Difference listings:
'''

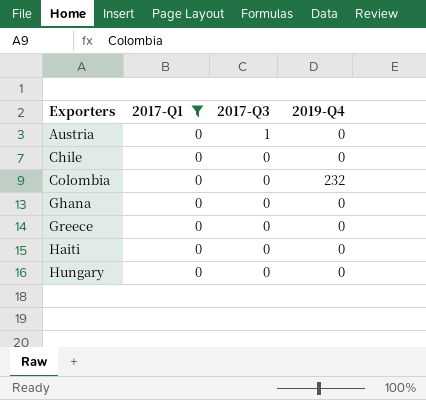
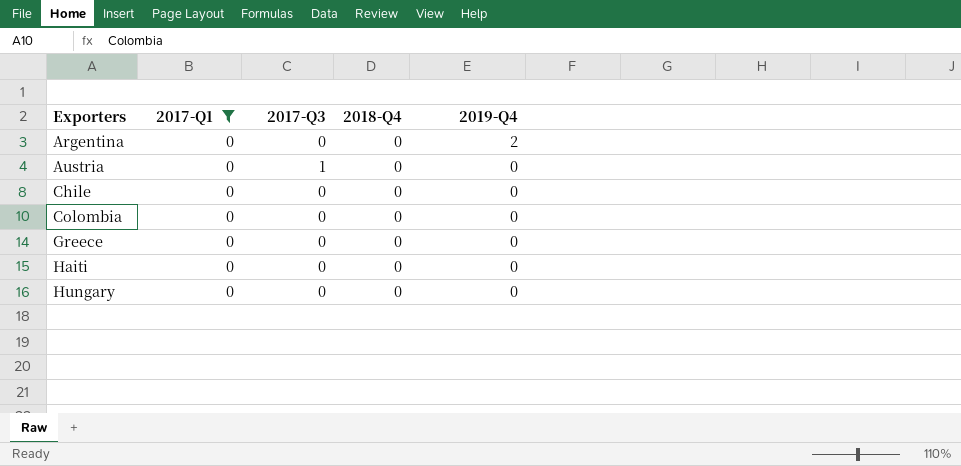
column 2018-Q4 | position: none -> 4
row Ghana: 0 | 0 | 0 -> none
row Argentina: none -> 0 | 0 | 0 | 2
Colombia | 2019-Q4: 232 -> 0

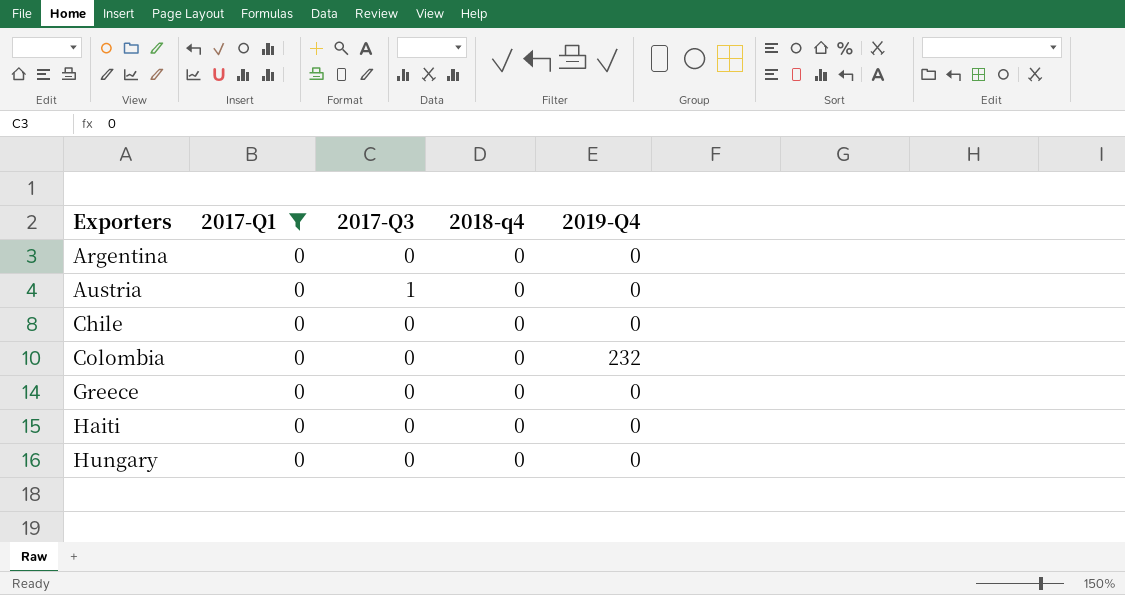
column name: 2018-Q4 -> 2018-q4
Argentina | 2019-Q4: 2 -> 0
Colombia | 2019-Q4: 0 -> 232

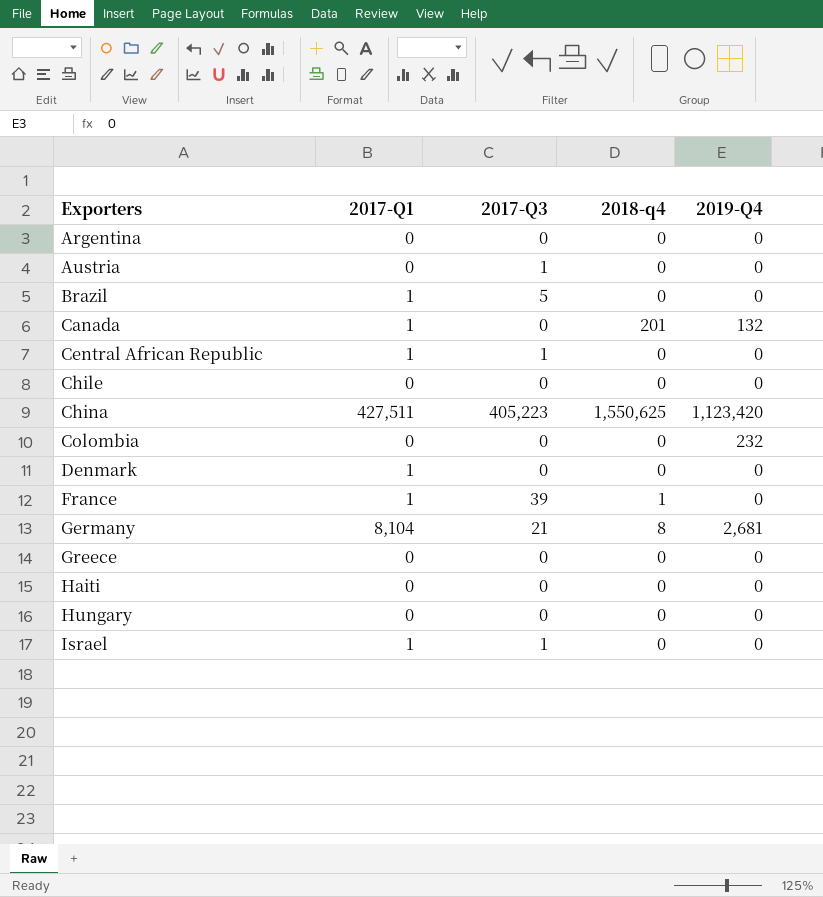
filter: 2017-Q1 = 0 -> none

'''
'''

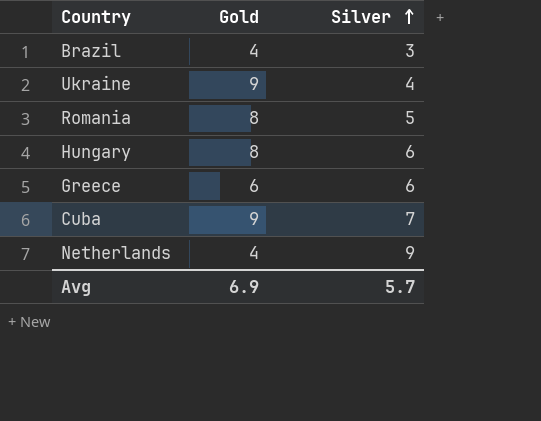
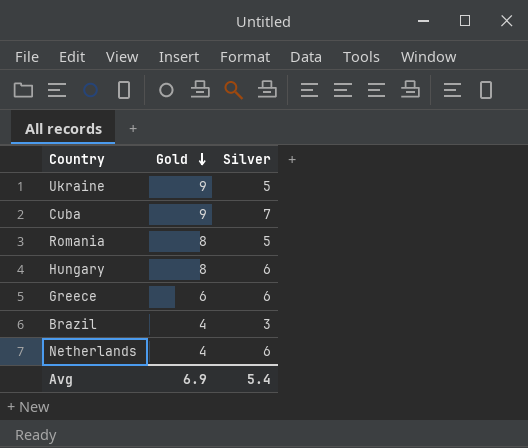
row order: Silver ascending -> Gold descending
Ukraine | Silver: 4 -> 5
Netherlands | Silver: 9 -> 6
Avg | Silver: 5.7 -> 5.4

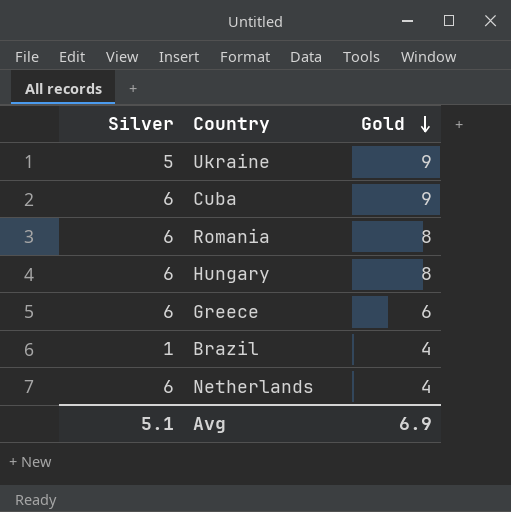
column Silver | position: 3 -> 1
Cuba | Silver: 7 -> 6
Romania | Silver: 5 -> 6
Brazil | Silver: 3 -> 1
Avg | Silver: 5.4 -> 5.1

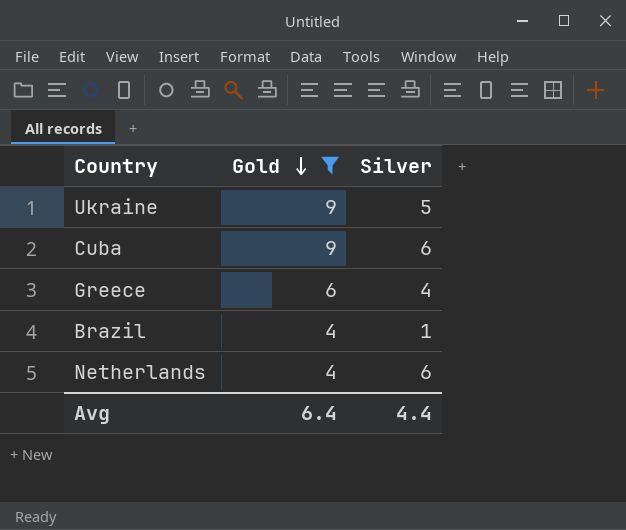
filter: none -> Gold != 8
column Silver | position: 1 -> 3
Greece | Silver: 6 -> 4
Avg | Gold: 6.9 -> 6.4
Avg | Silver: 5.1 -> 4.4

'''
'''

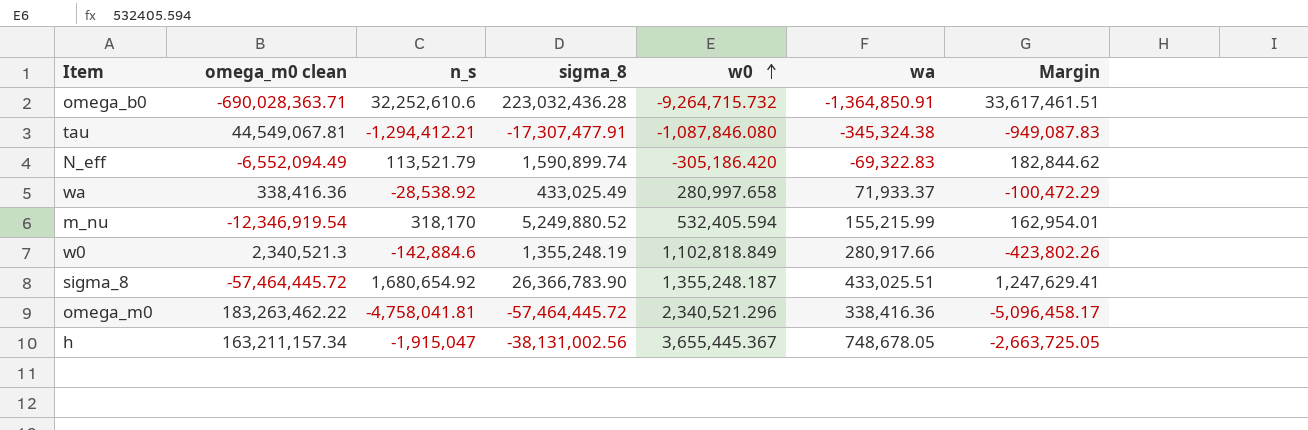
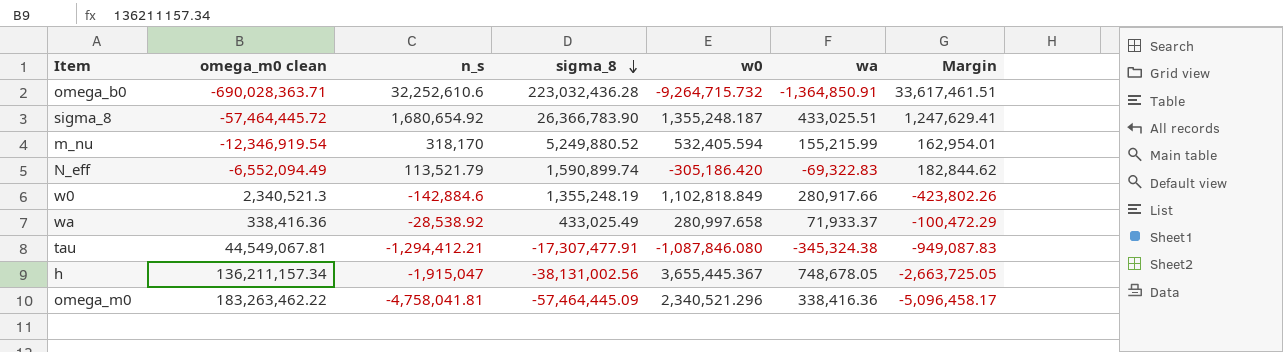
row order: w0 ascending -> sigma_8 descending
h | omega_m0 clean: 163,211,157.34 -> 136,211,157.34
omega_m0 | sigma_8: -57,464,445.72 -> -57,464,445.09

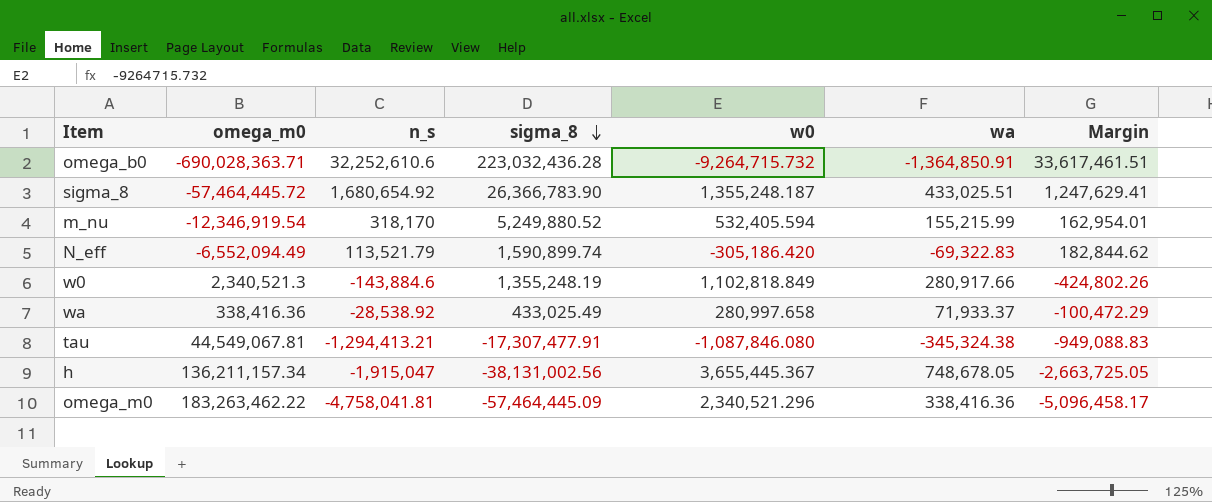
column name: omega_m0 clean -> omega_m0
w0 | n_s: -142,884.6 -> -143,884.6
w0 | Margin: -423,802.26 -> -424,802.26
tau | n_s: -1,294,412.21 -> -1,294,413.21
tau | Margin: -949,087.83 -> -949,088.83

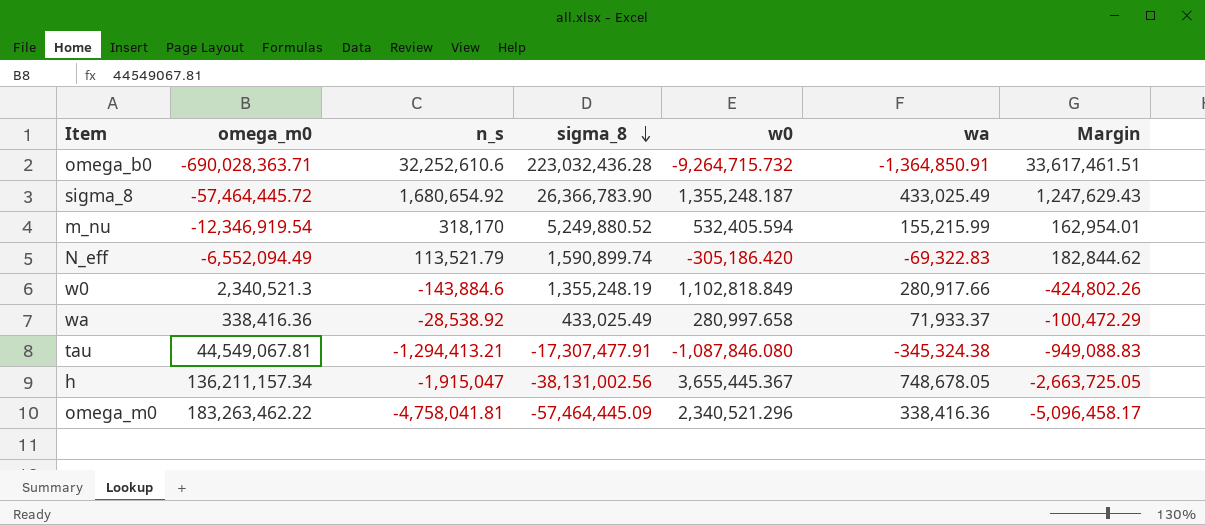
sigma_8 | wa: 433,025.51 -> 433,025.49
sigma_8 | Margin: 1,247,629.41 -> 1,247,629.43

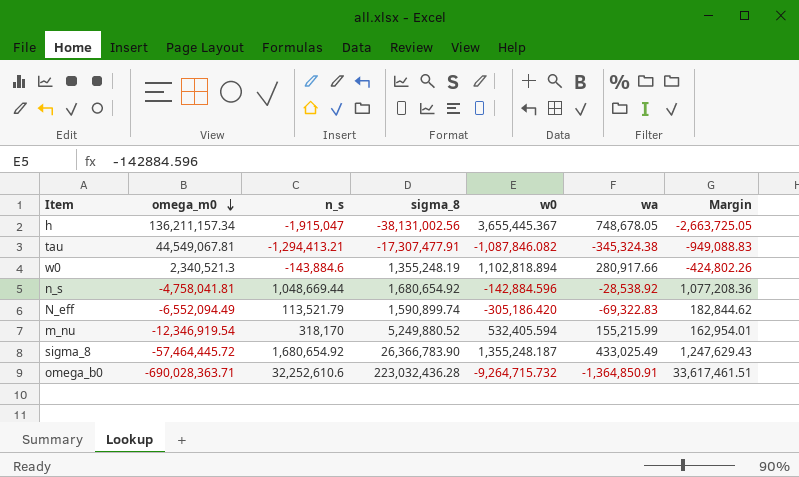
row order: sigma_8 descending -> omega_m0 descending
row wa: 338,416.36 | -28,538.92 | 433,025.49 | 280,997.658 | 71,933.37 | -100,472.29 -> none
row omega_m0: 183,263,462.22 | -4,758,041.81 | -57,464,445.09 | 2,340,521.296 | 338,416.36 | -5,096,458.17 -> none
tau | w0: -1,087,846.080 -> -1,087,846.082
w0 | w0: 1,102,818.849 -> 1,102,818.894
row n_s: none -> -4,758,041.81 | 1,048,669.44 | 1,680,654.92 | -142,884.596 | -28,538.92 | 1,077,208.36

'''

Task prompt: Output exactly those lines of the data above that run from the line with "w0 | Margin: -423,802.26 -> -424,802.26" up to and including the line with "row n_s: none". No pictures go in.

Solved problem:
w0 | Margin: -423,802.26 -> -424,802.26
tau | n_s: -1,294,412.21 -> -1,294,413.21
tau | Margin: -949,087.83 -> -949,088.83

sigma_8 | wa: 433,025.51 -> 433,025.49
sigma_8 | Margin: 1,247,629.41 -> 1,247,629.43

row order: sigma_8 descending -> omega_m0 descending
row wa: 338,416.36 | -28,538.92 | 433,025.49 | 280,997.658 | 71,933.37 | -100,472.29 -> none
row omega_m0: 183,263,462.22 | -4,758,041.81 | -57,464,445.09 | 2,340,521.296 | 338,416.36 | -5,096,458.17 -> none
tau | w0: -1,087,846.080 -> -1,087,846.082
w0 | w0: 1,102,818.849 -> 1,102,818.894
row n_s: none -> -4,758,041.81 | 1,048,669.44 | 1,680,654.92 | -142,884.596 | -28,538.92 | 1,077,208.36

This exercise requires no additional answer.